Only one other country, New Zealand, allows these consumer-directed ads over the airways. Writing for the April 10th Los Angeles Times, David Lazarus explains how bad such advertising really is: “[A] new study finds that U.S. authorities take such a lackadaisical approach to so-called direct-to-consumer drug ads that many of the commercials violate federal guidelines and, unsurprisingly, the quality of information presented is alarmingly low.
“‘The advertisements don’t often represent the best treatment or medication available,’ said Joseph Ross, an associate professor of medicine and public health at Yale University and the study’s lead researcher, ’They’re selling products.’… The concern, he told me, ‘is that these advertisements are doing more harm than good.’
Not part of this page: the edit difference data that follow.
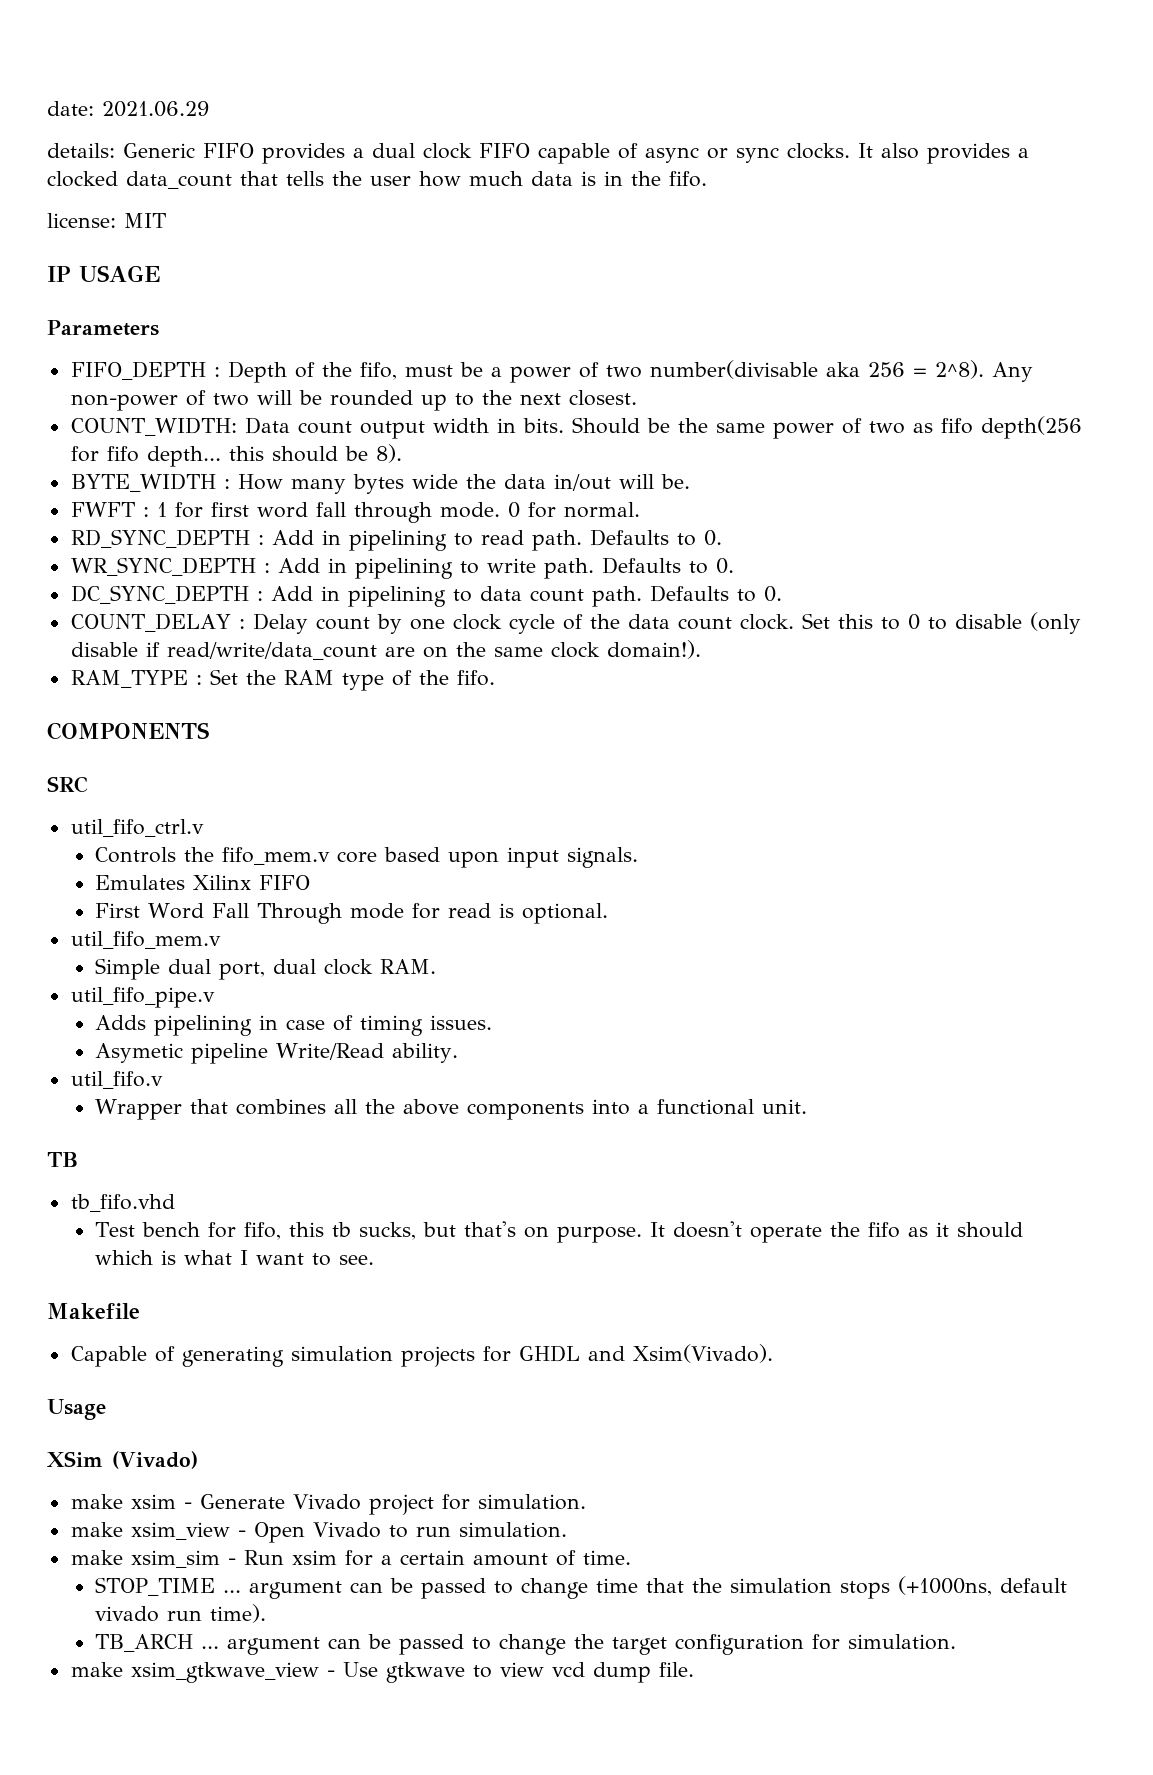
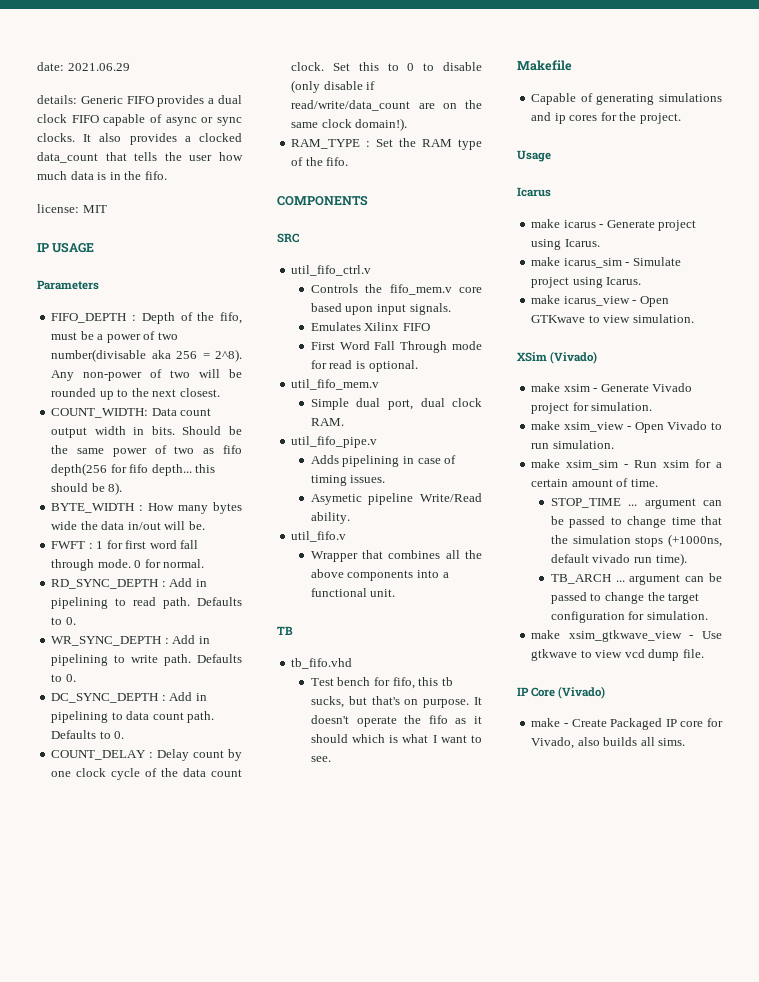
[290,1344,773,1367] [47,1399,106,1420] simulation projects for GHDL and Xsim(Vivado). // Usage -> [659,93,722,102] [531,112,681,124] [517,150,551,162] [517,187,551,197] [531,219,697,231] [531,239,600,250] [531,257,681,268] [531,277,642,288] [531,295,669,307] [531,314,694,323] simulations and ip cores for the project. // Usage // Icarus // make icarus - Generate project using Icarus. // make icarus_sim - Simulate project using Icarus. // make icarus_view - Open GTKwave to view simulation.
(694, 1669) none -> [517,686,606,699] [531,718,723,730] [531,737,686,749] // IP Core (Vivado) // make - Create Packaged IP core for Vivado, also builds all sims.

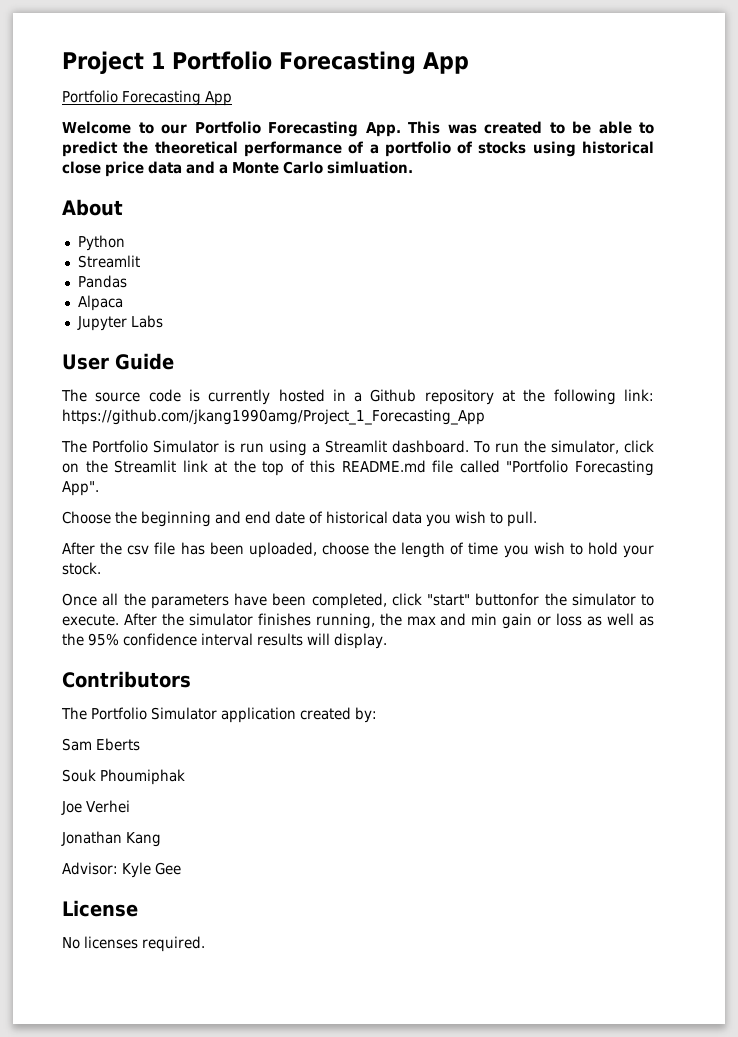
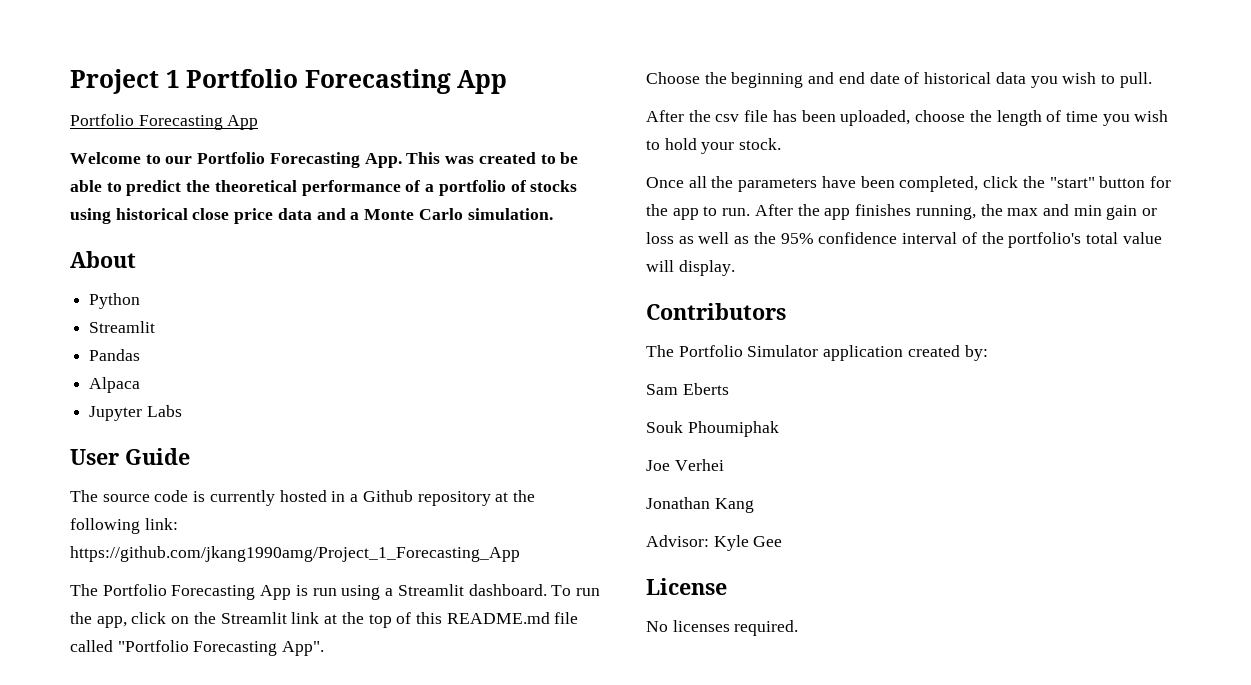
[327,161,413,174] simluation. -> [467,208,553,220] simulation.
[153,440,220,453] Simulator -> [171,585,292,600] Forecasting App
[550,440,619,454] simulator, -> [96,616,127,628] app,
[427,593,654,606] [62,613,253,626] "start" buttonfor the simulator to execute. After the simulator -> [1022,176,1171,188] [646,204,851,220] the "start" button for the app to run. After the app
[257,633,303,646] results -> [961,232,1162,248] of the portfolio's total value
“Don’t expect a crackdown anytime soon. The U.S. Food and Drug Administration, amid a rollback of government regulations under President Trump, is considering even more leeway for drug companies to pitch prescription meds… ‘It’s allowed because of a broad interpretation of free-speech rights,’ Ross said. ‘The question is whether this information is accurate and useful, or whether these companies are yelling ‘fire’ in a crowded movie theater.’
“Almost the entire developed world, including the World Health Organization, says it’s the latter… The main problem, critics say, is that these are complicated medical issues, and you simply can’t communicate everything a patient needs to know for an informed decision in less than a minute… As a result, according to the Yale study, ‘the information provided is unreliable and potentially misleading.’
“The drug industry, needless to say, sees things differently. It presents itself as a friend to patients, striving first and foremost to heal the sick and safeguard the public… Pharmaceutical Research and Manufacturers of America, an industry group, says direct-to-consumer ads are ‘designed to provide scientifically accurate information to patients so that they are better informed about their healthcare and treatment options.’
“It says such marketing ‘encourages patients to visit their doctors’ offices for important doctor-patient conversations about health that might otherwise not take place’…Yep, putting patients first, that’s the drug industry… Or you can side with actual medical practitioners — that would be doctors — who say direct-to-consumer drug ads are dangerous.”
If we can ban cigarette and tobacco advertising from the airways, it’s pretty clear that we can do the same for dangerous ads for prescription drugs. But then, who is willing to buy television ads if not a market that targets older demographics that still live with a channel changing remote without the ability to access to OTT alternatives. And expecting the Trump administration to take action against big business to save the lives of ordinary Americans? Yeah, right!
I’m Peter Dekom, and it doesn’t take a rocket scientist to see that when it comes to what’s best for most of us, what actually keeps us safe and healthy, almost always that is a sacrificial lamb to profit-seeking big business.